Your assignment: Beneath this line is the data. Output exactly the lines from the line with "(299, 371) none" to the line with "[51,226,365,246] // Part", both ends included, and nothing more.

(Before-and-after change records)
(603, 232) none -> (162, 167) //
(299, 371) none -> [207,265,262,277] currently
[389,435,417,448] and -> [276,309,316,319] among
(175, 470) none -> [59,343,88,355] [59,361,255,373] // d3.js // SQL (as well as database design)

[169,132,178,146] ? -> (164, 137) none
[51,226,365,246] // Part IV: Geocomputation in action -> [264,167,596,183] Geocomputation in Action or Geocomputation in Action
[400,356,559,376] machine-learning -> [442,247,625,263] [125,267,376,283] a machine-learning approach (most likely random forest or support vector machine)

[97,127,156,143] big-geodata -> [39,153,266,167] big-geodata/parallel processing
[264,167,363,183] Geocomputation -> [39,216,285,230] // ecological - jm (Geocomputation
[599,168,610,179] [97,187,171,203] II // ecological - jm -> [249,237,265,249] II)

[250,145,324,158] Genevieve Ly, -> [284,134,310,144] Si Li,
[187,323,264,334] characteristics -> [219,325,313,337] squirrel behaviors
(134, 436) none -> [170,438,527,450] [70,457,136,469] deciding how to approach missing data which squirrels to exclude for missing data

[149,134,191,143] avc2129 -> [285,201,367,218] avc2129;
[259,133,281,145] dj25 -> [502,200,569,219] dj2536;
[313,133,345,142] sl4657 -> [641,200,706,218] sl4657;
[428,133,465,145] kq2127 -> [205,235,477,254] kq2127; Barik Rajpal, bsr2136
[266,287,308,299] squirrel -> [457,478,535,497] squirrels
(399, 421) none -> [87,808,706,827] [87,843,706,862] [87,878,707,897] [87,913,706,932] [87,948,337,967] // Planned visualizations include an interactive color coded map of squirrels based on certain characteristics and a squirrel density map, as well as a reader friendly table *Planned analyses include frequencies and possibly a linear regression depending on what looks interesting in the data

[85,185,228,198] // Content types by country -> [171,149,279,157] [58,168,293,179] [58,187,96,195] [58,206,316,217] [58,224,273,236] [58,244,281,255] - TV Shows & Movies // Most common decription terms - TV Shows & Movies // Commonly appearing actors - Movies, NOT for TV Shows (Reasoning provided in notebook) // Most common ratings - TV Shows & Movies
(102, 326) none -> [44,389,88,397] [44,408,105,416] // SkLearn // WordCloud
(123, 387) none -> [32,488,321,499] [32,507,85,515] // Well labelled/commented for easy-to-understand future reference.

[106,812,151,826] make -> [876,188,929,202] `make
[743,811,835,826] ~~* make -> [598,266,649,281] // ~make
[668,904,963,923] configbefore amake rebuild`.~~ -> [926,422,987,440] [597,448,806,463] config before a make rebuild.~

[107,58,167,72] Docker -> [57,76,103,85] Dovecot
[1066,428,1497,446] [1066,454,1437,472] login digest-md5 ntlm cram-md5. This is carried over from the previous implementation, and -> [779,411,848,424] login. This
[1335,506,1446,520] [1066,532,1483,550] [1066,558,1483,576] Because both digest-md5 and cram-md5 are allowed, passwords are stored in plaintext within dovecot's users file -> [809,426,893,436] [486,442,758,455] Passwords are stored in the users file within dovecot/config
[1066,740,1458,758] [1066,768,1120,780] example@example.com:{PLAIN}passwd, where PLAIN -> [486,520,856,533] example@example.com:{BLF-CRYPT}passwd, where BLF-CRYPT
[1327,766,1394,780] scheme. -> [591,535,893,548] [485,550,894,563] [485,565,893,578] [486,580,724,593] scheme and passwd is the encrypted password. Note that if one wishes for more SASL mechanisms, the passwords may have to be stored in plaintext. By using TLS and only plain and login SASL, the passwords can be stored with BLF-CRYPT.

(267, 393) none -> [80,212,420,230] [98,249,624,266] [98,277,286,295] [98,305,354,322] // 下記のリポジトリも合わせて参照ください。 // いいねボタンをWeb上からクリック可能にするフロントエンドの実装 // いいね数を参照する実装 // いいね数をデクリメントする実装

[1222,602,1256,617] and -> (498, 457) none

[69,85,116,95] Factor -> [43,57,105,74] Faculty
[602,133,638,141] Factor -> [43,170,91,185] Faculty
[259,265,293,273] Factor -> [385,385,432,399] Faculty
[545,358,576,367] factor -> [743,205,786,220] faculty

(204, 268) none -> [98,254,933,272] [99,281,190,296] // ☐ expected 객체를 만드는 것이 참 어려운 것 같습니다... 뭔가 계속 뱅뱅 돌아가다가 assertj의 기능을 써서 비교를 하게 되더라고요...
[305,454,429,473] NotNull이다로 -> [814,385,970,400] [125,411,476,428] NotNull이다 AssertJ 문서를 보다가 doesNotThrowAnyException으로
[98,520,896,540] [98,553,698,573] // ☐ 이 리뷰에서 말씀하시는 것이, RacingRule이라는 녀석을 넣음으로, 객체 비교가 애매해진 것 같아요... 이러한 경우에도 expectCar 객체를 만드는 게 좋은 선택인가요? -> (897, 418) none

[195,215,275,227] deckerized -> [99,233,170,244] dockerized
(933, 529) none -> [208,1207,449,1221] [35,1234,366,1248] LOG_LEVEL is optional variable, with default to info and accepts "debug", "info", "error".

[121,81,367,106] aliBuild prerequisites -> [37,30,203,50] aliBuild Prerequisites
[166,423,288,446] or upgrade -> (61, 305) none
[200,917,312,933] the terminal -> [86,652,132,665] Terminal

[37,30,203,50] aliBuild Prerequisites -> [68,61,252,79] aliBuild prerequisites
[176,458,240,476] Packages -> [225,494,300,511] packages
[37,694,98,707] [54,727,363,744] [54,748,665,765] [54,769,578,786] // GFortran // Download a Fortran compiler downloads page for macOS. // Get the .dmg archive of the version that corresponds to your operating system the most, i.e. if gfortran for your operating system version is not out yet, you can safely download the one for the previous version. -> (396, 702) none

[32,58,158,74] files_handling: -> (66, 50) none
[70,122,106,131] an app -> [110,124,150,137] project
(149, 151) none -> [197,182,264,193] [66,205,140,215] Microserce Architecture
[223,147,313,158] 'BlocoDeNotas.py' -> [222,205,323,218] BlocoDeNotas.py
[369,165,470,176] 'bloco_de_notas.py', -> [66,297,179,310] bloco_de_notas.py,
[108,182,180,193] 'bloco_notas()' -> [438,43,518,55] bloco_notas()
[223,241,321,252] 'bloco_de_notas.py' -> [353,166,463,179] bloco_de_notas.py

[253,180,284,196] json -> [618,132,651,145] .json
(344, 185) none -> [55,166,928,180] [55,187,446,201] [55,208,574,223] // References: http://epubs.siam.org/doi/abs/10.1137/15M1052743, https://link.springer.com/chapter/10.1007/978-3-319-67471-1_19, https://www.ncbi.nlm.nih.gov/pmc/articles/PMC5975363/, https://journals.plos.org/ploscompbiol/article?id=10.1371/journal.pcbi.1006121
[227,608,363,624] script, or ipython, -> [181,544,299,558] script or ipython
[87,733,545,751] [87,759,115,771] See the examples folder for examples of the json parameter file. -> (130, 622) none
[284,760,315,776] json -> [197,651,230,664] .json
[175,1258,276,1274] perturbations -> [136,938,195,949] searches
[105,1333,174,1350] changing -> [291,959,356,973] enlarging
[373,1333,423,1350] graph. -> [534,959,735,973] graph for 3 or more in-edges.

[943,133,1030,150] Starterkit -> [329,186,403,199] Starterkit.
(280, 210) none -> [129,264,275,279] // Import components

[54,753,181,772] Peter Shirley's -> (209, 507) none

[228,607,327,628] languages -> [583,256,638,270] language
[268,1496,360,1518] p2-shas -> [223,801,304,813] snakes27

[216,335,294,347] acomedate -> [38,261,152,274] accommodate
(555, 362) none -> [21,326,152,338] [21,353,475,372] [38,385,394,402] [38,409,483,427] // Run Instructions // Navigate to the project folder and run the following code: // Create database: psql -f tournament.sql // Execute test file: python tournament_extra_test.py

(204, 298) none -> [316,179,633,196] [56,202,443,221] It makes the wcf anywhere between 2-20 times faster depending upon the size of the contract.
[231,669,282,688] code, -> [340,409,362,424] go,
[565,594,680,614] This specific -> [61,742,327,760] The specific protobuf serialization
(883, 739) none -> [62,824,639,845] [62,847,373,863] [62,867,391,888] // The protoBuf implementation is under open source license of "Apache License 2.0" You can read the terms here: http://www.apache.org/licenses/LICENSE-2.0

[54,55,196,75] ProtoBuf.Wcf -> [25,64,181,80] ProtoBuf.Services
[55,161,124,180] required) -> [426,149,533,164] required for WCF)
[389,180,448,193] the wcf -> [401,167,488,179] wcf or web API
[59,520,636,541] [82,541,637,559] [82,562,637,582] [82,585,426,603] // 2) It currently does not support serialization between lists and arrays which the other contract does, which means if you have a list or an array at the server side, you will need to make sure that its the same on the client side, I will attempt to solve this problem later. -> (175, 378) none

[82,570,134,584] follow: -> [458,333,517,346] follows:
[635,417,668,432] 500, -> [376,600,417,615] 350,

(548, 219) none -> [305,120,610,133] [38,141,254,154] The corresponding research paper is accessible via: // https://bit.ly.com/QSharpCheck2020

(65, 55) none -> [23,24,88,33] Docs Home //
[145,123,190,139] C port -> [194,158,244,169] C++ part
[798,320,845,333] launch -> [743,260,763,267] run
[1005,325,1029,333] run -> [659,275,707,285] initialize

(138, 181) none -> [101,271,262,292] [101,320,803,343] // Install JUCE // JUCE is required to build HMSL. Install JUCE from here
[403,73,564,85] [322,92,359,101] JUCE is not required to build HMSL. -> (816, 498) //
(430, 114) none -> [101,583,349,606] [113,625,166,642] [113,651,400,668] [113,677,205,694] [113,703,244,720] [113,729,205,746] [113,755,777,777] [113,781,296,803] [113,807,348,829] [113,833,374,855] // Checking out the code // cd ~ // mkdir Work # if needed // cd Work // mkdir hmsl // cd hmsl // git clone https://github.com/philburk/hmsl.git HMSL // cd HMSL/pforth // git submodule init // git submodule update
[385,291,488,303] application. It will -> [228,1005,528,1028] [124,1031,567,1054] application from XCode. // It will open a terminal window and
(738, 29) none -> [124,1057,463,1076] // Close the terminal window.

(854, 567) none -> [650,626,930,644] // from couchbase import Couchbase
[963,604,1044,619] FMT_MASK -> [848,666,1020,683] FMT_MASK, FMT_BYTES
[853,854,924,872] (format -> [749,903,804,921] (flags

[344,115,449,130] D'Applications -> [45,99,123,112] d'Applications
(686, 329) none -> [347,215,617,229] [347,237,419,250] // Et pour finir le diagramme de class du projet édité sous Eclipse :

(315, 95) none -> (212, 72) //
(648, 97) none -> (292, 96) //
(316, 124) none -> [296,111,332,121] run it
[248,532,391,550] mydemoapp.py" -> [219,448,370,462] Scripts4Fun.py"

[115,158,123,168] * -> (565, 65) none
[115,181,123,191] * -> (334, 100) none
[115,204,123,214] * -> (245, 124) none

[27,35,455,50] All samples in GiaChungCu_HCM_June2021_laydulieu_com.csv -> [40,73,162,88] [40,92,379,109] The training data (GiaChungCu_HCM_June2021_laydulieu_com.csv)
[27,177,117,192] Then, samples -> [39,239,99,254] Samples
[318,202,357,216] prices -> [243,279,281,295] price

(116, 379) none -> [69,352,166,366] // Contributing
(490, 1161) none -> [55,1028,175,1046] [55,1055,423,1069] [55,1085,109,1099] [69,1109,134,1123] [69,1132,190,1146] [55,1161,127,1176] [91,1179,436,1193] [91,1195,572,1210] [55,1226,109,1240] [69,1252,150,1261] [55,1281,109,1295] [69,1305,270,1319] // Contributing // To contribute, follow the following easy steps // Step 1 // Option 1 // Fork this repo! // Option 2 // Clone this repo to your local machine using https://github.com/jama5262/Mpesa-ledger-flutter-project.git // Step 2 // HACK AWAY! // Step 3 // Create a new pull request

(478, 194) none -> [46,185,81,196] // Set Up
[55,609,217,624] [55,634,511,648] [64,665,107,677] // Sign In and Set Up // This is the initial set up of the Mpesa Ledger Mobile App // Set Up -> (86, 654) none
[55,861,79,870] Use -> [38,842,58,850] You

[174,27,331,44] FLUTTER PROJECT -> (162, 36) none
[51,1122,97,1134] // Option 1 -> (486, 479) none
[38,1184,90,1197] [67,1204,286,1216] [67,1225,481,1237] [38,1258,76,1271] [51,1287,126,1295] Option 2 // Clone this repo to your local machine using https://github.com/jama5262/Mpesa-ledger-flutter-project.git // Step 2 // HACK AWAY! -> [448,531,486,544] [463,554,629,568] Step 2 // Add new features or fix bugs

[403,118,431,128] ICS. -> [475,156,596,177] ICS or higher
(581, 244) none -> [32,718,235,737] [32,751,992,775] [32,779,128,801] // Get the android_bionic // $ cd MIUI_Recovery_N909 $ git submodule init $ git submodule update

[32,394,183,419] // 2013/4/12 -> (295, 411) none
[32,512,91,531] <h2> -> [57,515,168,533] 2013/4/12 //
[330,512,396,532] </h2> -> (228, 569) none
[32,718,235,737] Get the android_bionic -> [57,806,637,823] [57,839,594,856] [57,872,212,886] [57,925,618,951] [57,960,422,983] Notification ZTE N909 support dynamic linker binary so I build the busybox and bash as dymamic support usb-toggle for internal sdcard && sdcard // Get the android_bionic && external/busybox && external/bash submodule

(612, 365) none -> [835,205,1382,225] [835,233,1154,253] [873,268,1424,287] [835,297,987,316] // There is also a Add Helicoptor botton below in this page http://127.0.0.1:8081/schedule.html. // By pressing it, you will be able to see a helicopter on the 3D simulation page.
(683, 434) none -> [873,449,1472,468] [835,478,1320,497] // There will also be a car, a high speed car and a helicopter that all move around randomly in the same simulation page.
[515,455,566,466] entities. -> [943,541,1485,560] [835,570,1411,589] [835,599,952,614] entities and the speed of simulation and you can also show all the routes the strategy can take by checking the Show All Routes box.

Reply to the exercise:
(299, 371) none -> [207,265,262,277] currently
[389,435,417,448] and -> [276,309,316,319] among
(175, 470) none -> [59,343,88,355] [59,361,255,373] // d3.js // SQL (as well as database design)

[169,132,178,146] ? -> (164, 137) none
[51,226,365,246] // Part IV: Geocomputation in action -> [264,167,596,183] Geocomputation in Action or Geocomputation in Action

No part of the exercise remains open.